--- START ---

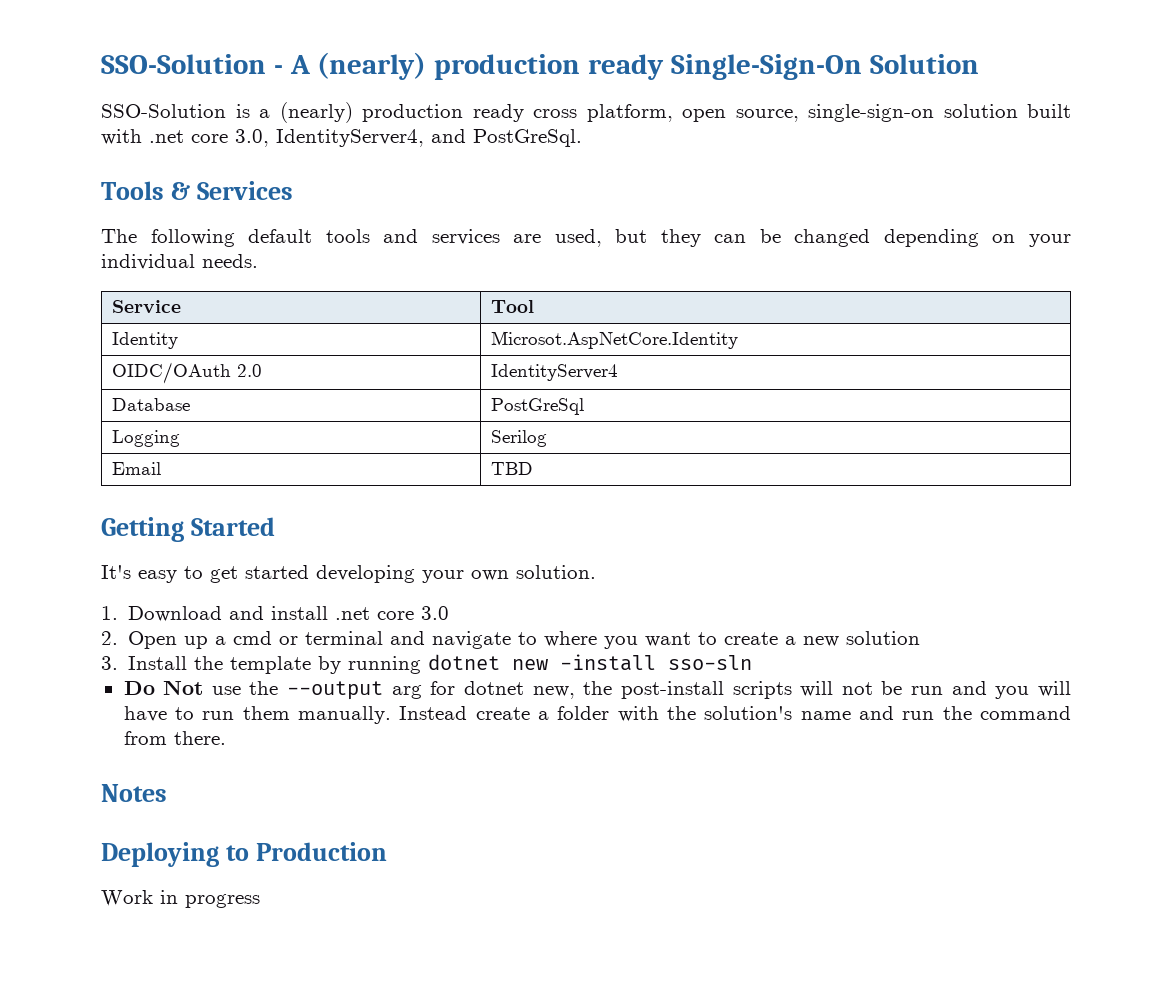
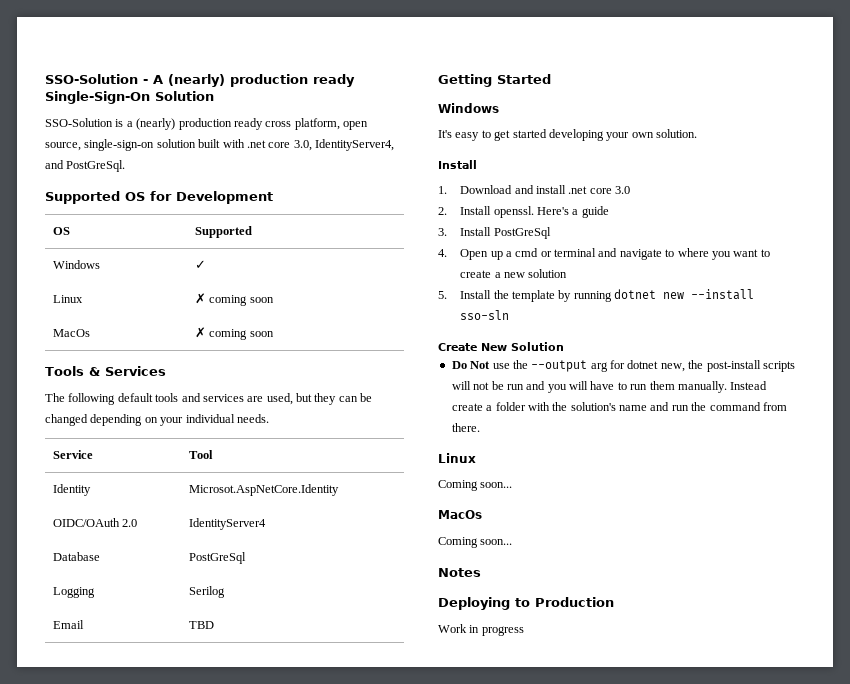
(582, 138) none -> [45,191,273,204] [53,227,71,235] [195,226,253,238] [53,260,101,269] [195,260,207,269] [53,295,84,303] [195,293,274,306] [53,329,91,337] [195,327,274,340] // Supported OS for Development // OS | Supported // Windows | ✓ // Linux | ✗ coming soon // MacOs | ✗ coming soon
(276, 526) none -> [438,103,499,113] // Windows
(596, 572) none -> [438,160,477,169] // Install
(118, 638) none -> [460,206,609,218] [438,227,551,239] [438,249,447,257] Install openssl. Here's a guide // 3. Install PostGreSql // 4.
[101,656,118,670] 3. -> [438,291,447,299] 5.
[560,654,657,671] -install -> [691,289,755,300] --install
(753, 662) none -> [438,342,564,351] // Create New Solution
(226, 738) none -> [438,453,476,463] [438,480,513,491] [438,510,482,519] [438,537,513,548] // Linux // Coming soon... // MacOs // Coming soon...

--- END ---

* **Description of the task**
In the records above, retype exactly the lines from the one with "[101,656,118,670] 3. -> [438,291,447,299] 5." through the last one.

* **Answer to the exercise**
[101,656,118,670] 3. -> [438,291,447,299] 5.
[560,654,657,671] -install -> [691,289,755,300] --install
(753, 662) none -> [438,342,564,351] // Create New Solution
(226, 738) none -> [438,453,476,463] [438,480,513,491] [438,510,482,519] [438,537,513,548] // Linux // Coming soon... // MacOs // Coming soon...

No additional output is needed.